One way the 693rd ISRG ART resiliency programs provide for Airmen is through supporting families with events like marriage seminars and retreats here. The team hosted a three-day, two-night family retreat for 22 families, 40 adults and 42 children, to Disneyland Paris, Aug. 23-25.

To accommodate this, the ART coordinated with the air base and the 700th Contracting Squadron’s, along with Disneyland Paris staff members, to turn this dream into a reality for the Airmen and their families.

“This is my second resiliency event, and I’m grateful that this opportunity was gifted to my family,” said Diana Sego, military spouse. “Military life has a unique set of stressors, and I welcome any opportunity to take a break from those, as well as take advantage of family bonding opportunities.”

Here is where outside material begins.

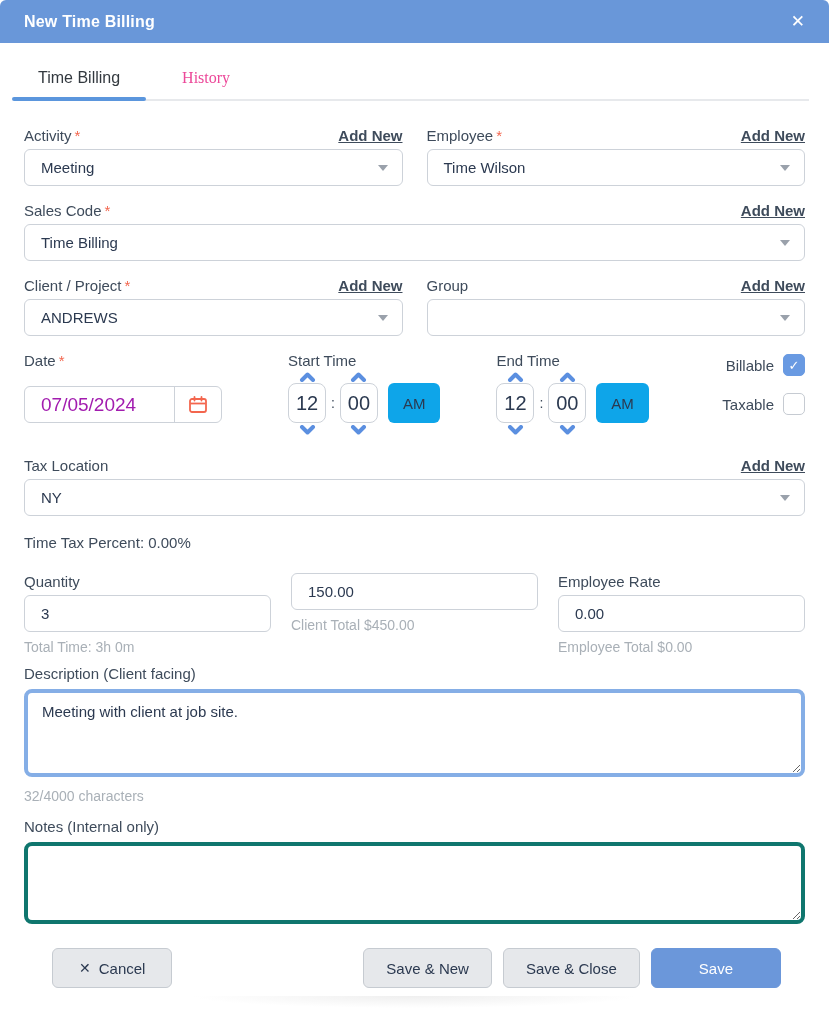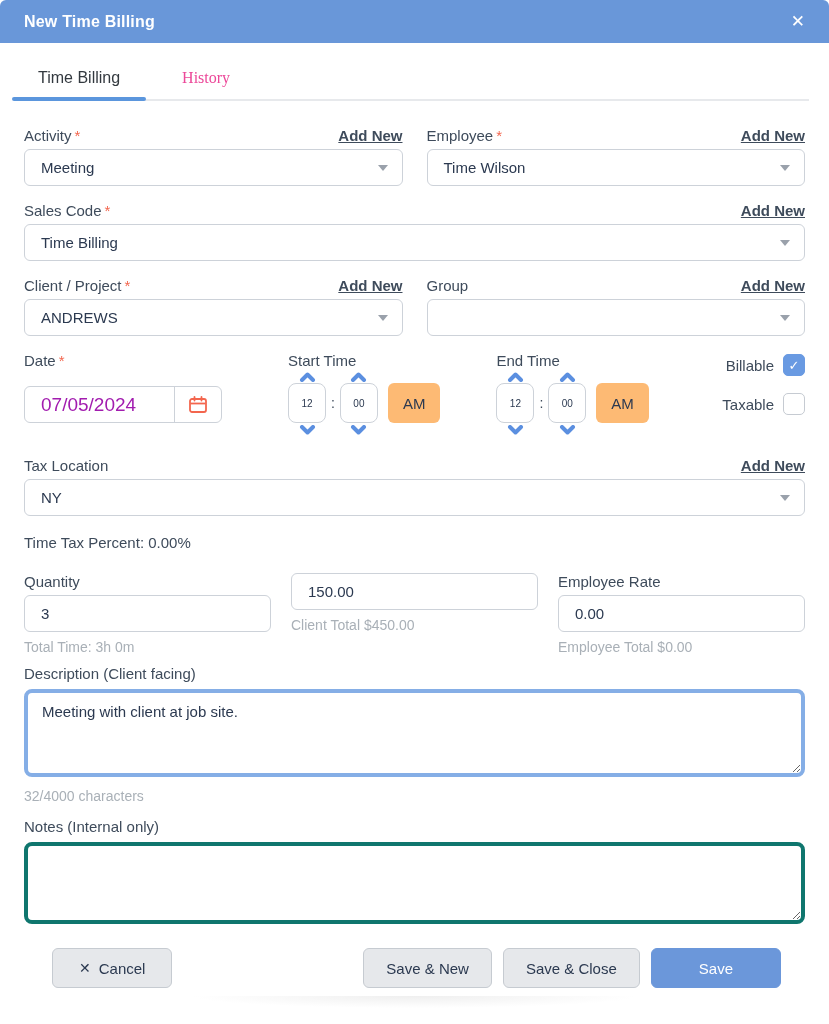"12" .spin-box { font-size: 10px -> 20px }
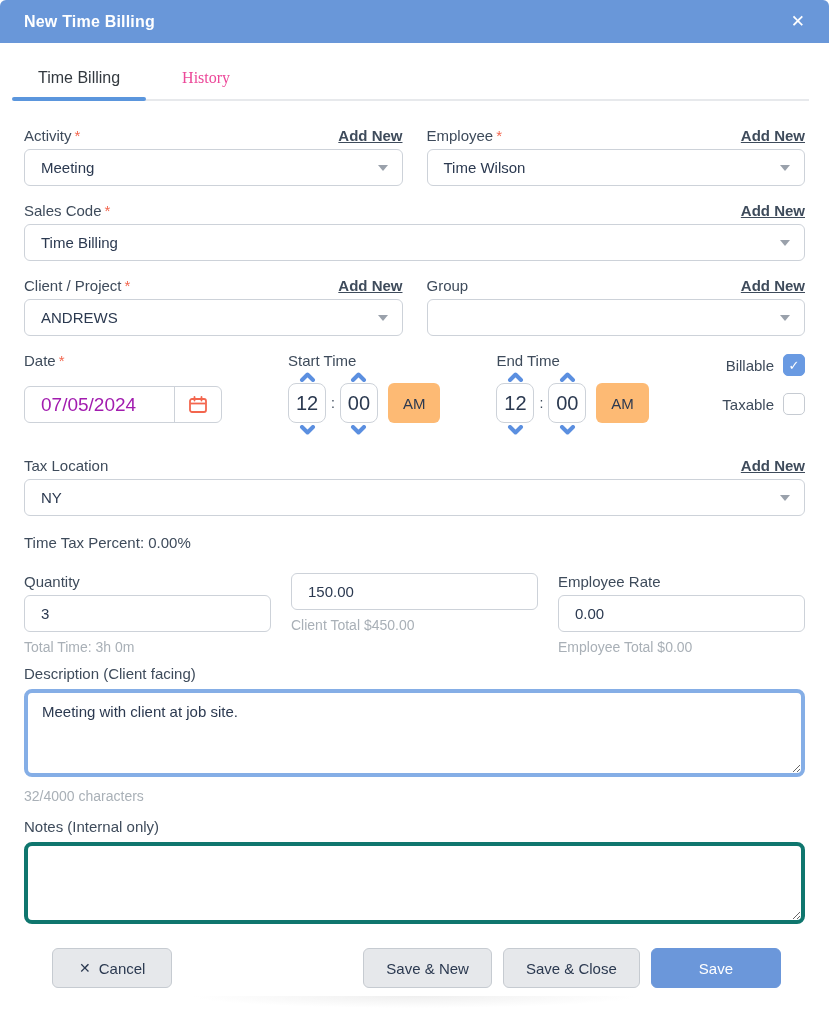"AM" .ampm { background: #fdba74 -> #0ea5e9 }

In preparation for the event, Griffin sifted through hundreds of applications, worked in conjunction with squadron commanders and first sergeants, and spent many late nights to ensure event success.

“Our hope is that families within our group develop social skills, but more importantly, higher self-esteem,” said Griffin of the retreats, adding that the curriculum the chaplain provides can encourage children, improve work performance, and stimulate parent/child communication.

Other avenues for resilience the ART provides are retreat events for single Airmen and team building activities, such as senior leadership retreats, historical day trips, skydiving, paintball, and laser tag.

“This is an amazing opportunity for new Airmen to meet other people in the squadron,” said Airman 1st Class Jake Munoz, 693rd ISRG. “Meeting people and getting to experience new things is awesome, but doing so with a group of peers makes it that much better.”

All the hours spent coordinating events doesn’t bother the ART members, especially since the outcome increases the joy, knowledge, and strength of the Airmen and families.   

“The most rewarding part of the trip is when you can see the transformation within Airmen and others who attend,” said Griffin. “It reassures me that what I do has a purpose.”